**Activity:**
Your output should be the entries below, from the first line up to and including the line with "- countdown_application (Default", reproduced exactly and with no other lines.

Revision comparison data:
◆ ◆ ◆ ◆
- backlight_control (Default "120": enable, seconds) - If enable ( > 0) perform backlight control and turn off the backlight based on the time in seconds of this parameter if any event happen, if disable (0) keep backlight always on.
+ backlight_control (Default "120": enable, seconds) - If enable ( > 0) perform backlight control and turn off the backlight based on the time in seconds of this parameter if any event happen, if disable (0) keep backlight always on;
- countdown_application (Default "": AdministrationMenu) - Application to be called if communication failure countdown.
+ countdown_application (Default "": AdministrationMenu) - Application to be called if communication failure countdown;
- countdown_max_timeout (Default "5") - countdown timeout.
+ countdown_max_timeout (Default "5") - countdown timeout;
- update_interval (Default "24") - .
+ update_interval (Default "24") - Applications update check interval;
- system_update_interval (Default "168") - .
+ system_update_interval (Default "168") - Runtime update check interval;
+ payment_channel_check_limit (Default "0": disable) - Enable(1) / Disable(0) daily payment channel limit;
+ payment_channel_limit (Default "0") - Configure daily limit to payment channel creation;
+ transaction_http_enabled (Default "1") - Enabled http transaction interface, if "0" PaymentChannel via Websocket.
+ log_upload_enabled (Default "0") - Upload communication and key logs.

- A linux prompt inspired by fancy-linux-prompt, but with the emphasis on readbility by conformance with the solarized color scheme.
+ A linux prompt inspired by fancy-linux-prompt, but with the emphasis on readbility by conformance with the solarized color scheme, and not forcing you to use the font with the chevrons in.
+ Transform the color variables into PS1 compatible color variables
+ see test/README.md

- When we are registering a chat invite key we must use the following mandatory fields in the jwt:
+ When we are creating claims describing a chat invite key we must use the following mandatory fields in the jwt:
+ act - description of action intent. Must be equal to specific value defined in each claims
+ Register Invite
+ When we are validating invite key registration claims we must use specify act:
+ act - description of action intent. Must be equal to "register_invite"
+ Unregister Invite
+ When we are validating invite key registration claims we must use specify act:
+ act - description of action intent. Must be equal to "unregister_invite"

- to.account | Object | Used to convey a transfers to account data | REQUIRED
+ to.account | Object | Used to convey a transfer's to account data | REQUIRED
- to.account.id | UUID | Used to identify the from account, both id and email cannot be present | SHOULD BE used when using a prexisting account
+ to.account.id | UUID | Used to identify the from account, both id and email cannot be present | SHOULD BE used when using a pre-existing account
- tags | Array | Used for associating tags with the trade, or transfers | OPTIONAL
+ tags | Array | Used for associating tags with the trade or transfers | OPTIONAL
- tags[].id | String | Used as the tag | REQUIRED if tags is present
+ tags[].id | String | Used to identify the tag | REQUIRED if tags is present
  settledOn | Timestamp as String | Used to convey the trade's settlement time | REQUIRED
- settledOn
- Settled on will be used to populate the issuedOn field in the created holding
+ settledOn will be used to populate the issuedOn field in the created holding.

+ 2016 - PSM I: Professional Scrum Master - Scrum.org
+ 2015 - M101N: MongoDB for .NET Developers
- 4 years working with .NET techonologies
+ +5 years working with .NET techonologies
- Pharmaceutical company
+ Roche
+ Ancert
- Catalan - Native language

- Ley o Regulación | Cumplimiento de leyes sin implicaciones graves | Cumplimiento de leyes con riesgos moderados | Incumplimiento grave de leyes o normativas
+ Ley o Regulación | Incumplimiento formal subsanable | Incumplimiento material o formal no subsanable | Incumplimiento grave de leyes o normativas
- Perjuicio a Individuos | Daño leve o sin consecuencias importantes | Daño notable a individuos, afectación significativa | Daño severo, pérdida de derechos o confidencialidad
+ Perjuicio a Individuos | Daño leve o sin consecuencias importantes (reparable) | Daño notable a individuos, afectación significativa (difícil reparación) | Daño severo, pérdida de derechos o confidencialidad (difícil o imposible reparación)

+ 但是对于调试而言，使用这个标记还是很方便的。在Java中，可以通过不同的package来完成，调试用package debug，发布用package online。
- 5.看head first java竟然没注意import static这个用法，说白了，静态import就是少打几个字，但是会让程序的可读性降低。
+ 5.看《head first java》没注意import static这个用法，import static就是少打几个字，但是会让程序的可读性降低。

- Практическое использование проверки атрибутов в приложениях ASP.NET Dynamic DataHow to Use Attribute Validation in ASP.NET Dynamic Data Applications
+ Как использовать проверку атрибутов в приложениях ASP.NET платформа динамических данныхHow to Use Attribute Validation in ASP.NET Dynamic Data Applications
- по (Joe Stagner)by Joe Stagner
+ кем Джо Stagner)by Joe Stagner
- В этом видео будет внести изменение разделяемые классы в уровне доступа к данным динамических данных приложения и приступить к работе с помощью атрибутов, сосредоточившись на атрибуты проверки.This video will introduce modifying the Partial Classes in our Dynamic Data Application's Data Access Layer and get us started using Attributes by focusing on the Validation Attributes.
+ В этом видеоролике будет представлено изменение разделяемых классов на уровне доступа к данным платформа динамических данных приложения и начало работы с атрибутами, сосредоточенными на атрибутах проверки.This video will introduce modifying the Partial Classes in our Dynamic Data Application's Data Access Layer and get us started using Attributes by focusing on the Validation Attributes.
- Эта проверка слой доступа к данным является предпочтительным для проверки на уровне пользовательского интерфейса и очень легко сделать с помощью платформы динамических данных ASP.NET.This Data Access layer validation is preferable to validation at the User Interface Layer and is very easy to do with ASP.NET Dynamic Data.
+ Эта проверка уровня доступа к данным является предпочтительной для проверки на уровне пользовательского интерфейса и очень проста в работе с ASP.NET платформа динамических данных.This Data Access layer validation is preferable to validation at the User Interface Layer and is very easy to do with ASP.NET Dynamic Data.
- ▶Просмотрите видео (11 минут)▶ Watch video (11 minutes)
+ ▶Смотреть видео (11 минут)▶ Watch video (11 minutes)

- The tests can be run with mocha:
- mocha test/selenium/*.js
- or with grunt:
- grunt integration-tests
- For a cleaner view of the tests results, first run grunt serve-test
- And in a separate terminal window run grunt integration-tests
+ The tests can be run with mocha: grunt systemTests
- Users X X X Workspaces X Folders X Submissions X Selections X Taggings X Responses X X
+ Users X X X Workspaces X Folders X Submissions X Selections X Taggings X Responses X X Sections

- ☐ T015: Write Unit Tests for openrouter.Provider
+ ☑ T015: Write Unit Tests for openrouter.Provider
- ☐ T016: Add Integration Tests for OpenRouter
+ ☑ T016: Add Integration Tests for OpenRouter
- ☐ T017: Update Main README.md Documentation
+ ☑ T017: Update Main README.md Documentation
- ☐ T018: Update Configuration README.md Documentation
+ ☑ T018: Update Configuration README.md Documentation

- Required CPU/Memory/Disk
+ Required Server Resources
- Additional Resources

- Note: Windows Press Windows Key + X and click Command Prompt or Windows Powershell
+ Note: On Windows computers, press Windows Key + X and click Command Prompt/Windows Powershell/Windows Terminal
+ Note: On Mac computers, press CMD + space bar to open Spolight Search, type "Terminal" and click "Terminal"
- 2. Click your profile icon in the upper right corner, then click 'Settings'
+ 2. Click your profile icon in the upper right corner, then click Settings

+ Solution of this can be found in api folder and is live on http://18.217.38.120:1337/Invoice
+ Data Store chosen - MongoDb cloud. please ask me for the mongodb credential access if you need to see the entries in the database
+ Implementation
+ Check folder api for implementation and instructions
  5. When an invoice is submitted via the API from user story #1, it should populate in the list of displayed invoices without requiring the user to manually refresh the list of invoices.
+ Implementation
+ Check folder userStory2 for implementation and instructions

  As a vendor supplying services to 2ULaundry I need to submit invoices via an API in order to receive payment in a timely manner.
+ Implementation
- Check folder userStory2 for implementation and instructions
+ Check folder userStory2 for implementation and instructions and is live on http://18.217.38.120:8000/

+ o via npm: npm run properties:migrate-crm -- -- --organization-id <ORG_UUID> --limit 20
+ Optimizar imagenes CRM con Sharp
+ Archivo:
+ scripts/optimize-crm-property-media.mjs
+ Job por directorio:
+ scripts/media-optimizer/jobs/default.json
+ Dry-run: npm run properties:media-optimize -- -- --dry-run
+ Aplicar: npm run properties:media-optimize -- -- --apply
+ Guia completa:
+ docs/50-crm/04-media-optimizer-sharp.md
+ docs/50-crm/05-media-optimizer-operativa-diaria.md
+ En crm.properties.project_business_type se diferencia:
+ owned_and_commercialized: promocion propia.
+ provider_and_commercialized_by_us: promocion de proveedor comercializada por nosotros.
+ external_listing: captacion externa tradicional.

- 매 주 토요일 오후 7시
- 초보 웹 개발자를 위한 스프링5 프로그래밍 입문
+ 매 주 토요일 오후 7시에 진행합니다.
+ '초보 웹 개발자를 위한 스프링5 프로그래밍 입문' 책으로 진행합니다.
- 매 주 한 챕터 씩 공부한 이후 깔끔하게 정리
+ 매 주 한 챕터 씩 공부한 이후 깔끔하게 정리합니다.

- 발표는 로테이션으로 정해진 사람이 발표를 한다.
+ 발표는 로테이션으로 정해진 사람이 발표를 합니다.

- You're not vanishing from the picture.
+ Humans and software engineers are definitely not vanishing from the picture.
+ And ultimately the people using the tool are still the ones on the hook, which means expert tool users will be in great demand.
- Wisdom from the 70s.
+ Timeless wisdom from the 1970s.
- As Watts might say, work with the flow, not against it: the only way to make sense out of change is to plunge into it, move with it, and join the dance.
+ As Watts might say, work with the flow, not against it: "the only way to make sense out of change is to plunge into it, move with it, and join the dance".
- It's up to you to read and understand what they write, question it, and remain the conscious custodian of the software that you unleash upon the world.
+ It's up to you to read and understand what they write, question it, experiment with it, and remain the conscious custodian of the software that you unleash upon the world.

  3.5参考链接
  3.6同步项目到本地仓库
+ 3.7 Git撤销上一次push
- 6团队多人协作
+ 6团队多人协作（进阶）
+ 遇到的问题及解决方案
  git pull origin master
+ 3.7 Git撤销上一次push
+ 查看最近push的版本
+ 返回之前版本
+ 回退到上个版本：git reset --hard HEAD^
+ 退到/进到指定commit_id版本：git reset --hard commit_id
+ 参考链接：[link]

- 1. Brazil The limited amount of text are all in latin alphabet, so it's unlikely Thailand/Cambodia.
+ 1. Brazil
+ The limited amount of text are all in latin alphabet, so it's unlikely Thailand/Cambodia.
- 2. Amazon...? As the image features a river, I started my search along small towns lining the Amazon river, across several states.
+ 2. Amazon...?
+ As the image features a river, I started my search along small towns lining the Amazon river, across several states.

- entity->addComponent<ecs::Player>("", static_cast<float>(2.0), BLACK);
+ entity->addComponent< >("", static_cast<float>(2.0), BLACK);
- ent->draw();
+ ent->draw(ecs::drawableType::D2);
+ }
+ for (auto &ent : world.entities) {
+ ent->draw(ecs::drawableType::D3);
◆ ◆ ◆ ◆
**Solution for this task:**
- backlight_control (Default "120": enable, seconds) - If enable ( > 0) perform backlight control and turn off the backlight based on the time in seconds of this parameter if any event happen, if disable (0) keep backlight always on.
+ backlight_control (Default "120": enable, seconds) - If enable ( > 0) perform backlight control and turn off the backlight based on the time in seconds of this parameter if any event happen, if disable (0) keep backlight always on;
- countdown_application (Default "": AdministrationMenu) - Application to be called if communication failure countdown.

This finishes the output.